---------- Given entries

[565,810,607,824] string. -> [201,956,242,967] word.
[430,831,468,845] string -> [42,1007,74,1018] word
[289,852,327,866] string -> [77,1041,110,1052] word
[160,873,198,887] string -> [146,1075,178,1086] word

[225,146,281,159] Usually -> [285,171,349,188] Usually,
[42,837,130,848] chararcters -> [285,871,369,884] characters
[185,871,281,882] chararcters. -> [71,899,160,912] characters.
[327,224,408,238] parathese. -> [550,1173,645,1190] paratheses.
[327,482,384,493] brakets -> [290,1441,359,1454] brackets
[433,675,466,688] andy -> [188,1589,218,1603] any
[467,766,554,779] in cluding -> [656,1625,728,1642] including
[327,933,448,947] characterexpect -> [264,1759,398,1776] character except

--------------------
---------- Given entries

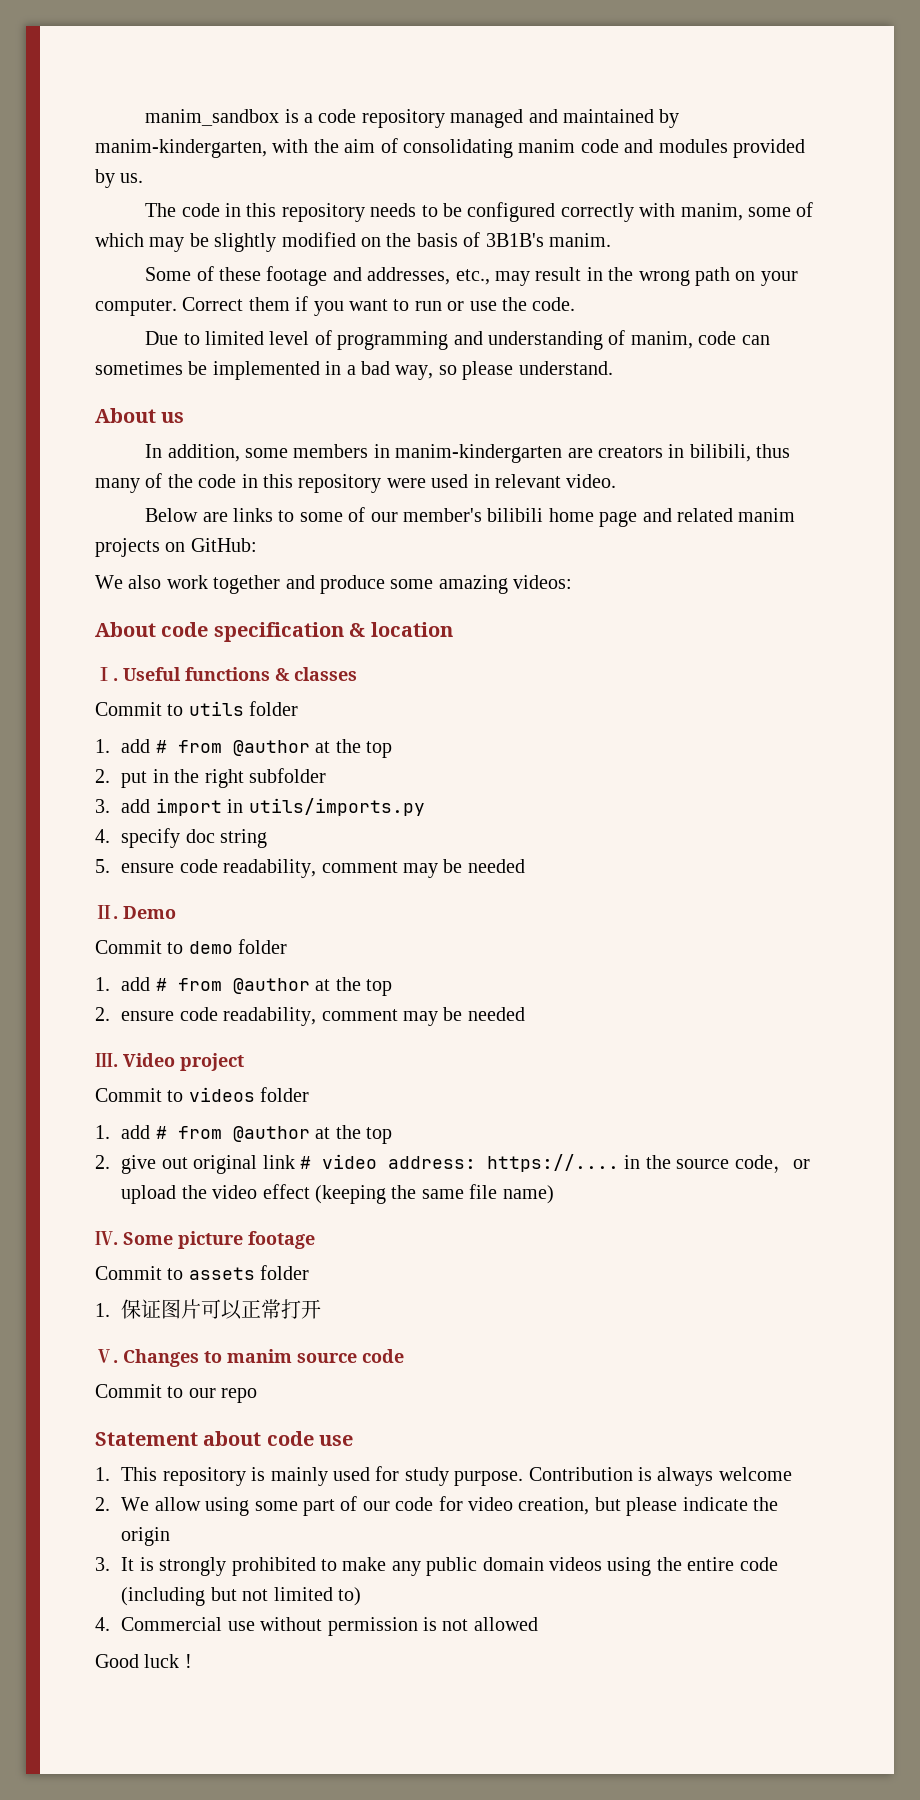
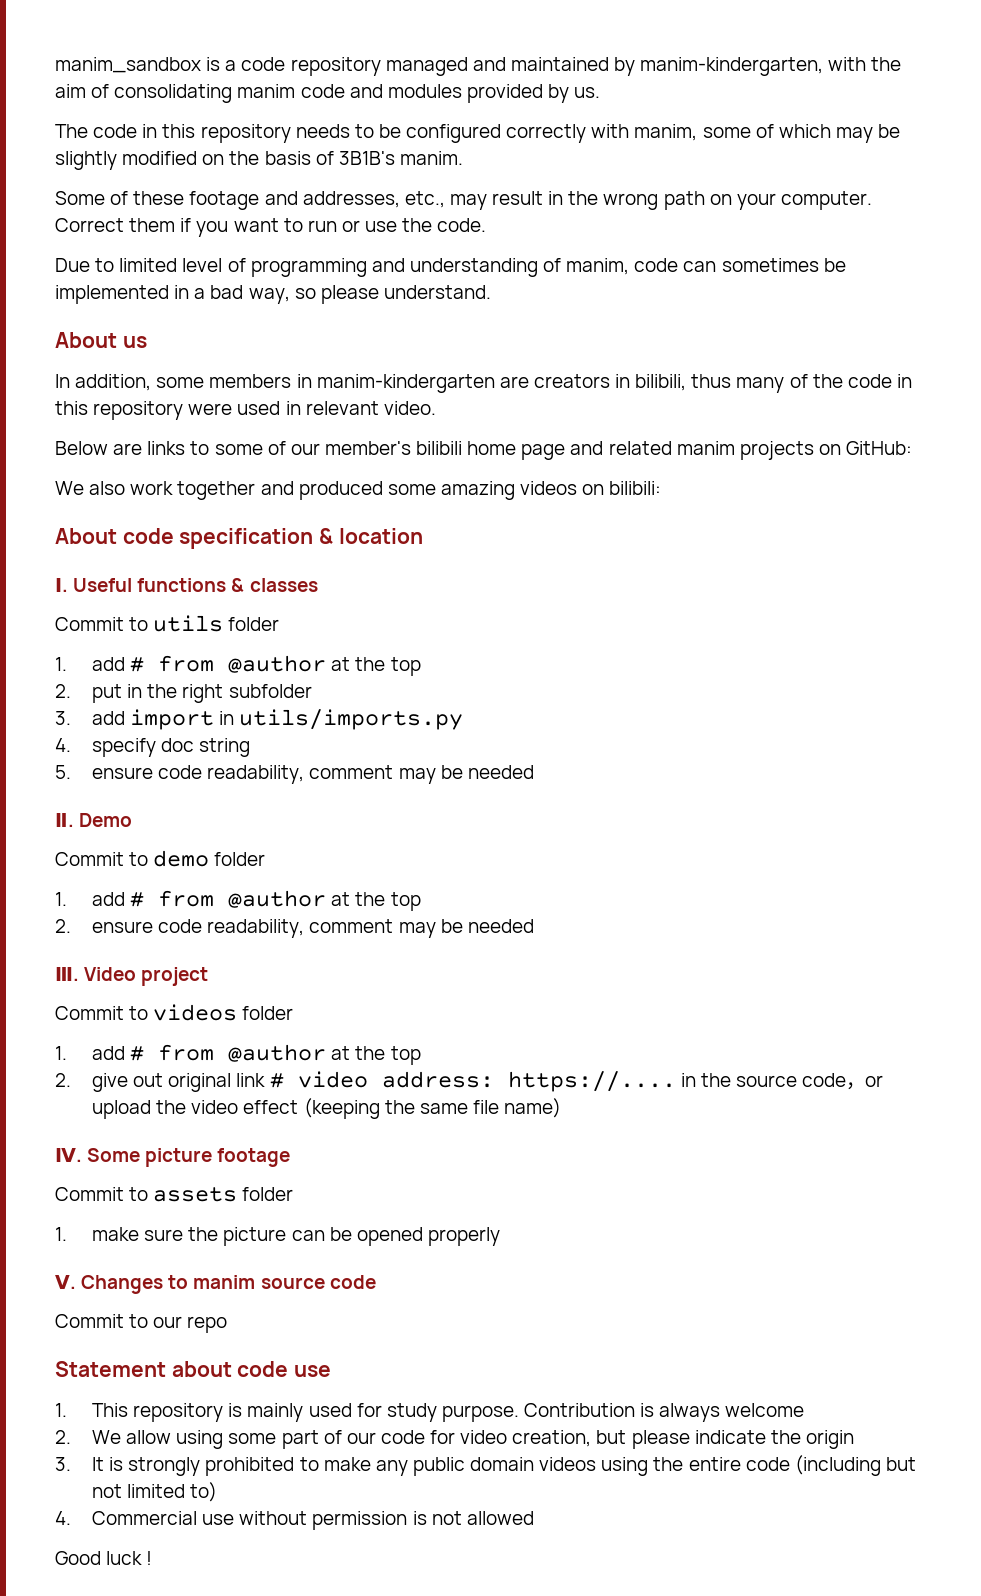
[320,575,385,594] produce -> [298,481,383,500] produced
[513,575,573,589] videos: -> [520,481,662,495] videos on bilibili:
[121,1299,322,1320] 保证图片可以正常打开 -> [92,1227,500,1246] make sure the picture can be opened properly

--------------------
---------- Given entries

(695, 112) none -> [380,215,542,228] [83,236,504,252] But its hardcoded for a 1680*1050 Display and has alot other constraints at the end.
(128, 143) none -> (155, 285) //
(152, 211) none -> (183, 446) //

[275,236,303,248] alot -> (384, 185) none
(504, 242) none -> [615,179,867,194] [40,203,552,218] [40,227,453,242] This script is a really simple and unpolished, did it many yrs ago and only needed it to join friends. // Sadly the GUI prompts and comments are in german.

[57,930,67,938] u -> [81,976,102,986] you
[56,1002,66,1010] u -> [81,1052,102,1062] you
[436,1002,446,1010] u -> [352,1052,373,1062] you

--------------------

**Your task:**
Report how many lines in these entries contain "chararcters". Answer with the number only.

**Written answer:**
2